My guess is even with a small loader such as this, it shouldn't take any longer than 20 minutes. I know that would be prohibitive for some of you since that is not the most efficient machine to load the truck with. 

Am I anywhere close with my guess? Am I missing details or any other considerations I should make?

I'm not terribly familiar with this type of equipment, but fortunately I'm a quick learner. Besides, I have the collective knowledge of my fellow forum members to draw from.


----------



## plowjockey (Dec 3, 2000)

The way to figure it is to find the size in cu. yds. of your bucket. Then you find the cu. yds. of your dump truck box which should be on a plate on the side of the dump box.
You can figure approx. 1.3 ton to a yard and then just figure how many trips with the skidsteer to achieve the correct ammount.

Bruce


----------



## paul (May 13, 2001)

Thats a small loader! It might have a 6 to 8 cu ft bucket about wheelbarrow size. Rough guess you have 5-6 buckets per cu yd so 3 times that get you close to your 4 tons. One question does the loader reach that high?


----------



## John DiMartino (Jan 22, 2000)

That must be a small loader,I can load 4 tons of salt with my little Ford 32hp tractor in 10-15 minutes,tops,taking my time,it had a 6ft wide bucket and hold a little more than a qaurter yard.


----------



## SnoJob67 (Sep 3, 2001)

Thanks for the replies. Yes, it is a small loader. The bucket is only 42" wide. It is a model used for cleaning horse stalls, etc. quite a bit. 
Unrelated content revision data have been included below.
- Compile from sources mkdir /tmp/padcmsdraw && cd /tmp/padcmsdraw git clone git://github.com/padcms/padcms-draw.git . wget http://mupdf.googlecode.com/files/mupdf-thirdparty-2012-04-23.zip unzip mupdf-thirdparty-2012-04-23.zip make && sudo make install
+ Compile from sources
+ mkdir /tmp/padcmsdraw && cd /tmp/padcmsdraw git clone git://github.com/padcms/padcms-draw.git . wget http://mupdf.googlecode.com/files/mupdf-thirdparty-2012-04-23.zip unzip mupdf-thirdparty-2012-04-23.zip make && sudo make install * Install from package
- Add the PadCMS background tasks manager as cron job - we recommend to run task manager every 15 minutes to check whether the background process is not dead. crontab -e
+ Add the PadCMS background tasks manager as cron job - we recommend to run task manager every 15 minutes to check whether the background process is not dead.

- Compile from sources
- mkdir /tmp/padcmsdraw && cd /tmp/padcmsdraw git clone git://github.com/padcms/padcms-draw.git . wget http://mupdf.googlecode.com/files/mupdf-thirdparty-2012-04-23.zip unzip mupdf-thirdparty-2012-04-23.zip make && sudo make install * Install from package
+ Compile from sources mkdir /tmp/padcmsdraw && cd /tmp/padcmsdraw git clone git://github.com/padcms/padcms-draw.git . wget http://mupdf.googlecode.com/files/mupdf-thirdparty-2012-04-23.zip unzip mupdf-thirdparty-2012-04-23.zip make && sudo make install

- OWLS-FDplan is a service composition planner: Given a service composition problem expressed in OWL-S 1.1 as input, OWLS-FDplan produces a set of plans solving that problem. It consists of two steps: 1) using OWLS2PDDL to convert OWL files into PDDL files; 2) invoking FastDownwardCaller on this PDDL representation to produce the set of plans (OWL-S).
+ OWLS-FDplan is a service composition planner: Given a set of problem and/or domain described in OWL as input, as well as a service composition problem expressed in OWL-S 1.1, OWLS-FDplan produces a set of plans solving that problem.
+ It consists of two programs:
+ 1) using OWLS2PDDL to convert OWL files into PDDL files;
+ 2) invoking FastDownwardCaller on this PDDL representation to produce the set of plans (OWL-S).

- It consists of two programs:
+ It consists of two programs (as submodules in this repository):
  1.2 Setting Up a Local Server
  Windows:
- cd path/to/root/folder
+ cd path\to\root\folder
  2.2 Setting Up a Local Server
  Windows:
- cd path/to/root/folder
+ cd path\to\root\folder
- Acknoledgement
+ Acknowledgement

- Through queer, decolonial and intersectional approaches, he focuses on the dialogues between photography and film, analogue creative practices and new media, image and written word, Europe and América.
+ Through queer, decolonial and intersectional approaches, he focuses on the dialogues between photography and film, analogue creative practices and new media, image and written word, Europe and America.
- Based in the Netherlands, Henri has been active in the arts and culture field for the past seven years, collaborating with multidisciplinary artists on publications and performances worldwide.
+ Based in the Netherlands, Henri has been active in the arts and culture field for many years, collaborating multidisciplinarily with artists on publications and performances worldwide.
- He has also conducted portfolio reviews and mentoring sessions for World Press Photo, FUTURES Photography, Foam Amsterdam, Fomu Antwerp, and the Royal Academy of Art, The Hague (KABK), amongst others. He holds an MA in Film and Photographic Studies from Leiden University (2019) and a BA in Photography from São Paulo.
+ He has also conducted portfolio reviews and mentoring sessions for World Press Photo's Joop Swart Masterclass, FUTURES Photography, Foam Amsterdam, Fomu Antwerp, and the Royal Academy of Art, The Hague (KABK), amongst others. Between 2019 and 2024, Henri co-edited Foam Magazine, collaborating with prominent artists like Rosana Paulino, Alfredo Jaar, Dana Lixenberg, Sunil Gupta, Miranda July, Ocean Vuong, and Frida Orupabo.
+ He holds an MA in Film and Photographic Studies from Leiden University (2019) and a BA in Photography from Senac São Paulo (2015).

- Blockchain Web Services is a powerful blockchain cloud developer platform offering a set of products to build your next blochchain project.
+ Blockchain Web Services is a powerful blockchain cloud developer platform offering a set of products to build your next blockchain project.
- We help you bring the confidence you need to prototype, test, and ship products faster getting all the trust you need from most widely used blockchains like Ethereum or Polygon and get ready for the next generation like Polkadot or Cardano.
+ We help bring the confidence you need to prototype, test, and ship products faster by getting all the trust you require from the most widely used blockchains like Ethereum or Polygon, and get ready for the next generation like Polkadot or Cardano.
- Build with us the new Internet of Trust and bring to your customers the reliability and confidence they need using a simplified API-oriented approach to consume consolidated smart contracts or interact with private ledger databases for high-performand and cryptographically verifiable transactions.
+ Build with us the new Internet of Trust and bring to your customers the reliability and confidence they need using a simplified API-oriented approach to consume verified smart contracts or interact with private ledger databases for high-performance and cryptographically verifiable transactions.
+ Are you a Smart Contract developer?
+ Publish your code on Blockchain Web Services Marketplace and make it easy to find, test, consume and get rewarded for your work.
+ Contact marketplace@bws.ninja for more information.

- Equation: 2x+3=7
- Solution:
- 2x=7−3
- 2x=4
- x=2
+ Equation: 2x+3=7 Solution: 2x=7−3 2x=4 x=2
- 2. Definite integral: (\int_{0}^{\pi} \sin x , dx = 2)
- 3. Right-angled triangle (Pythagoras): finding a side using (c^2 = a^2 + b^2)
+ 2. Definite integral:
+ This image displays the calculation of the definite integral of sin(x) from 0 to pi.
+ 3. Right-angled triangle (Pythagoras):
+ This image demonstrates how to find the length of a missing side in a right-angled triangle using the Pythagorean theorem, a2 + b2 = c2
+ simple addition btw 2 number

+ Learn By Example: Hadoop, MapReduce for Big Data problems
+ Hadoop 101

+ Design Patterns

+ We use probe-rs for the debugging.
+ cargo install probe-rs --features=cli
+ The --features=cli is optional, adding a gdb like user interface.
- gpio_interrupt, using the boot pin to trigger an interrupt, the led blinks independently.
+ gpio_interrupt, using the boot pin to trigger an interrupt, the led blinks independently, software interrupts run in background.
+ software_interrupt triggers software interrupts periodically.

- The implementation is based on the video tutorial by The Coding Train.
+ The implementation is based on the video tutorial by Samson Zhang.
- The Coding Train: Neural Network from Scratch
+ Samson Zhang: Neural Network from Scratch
Yes, it will reach the dump bed. Will it be able to "stack" the salt as high as I would like? That is another question yet to be answered. If not, I will build a ramp of some sort to get me where I need to go.

My eyes are peeled for a larger loader in the mean time.


----------



## ddm (Sep 5, 2001)

It might be a small loader per say, but certainly capable of doing this job. How many loads do you need to send out every morning is another question to consider. If you can have the truck loaded the night before with the first load that might also be a big help. For year around use those little units are often surprising at their speed and agility with smaller tasks, and I would think the initial investment could have made it even more appealing to you to begin with. 


I would think 20mins. or less though should be a pretty fair estimation to answer your question. But it could depend on how cold you were or how motivated as well at 4 am


----------



## SnoJob67 (Sep 3, 2001)

Yes, I agree that it should do the job. I may only have to reload once, at worst. This season the truck won'tbe anywhere near operating capacity for salting operations. Additionally, I am planning on using treated salt, therfore reducing my total needed application rates.

Loading well beforehand is the best policy from my point of view. I prefer to get out and salt when I make the determination.


----------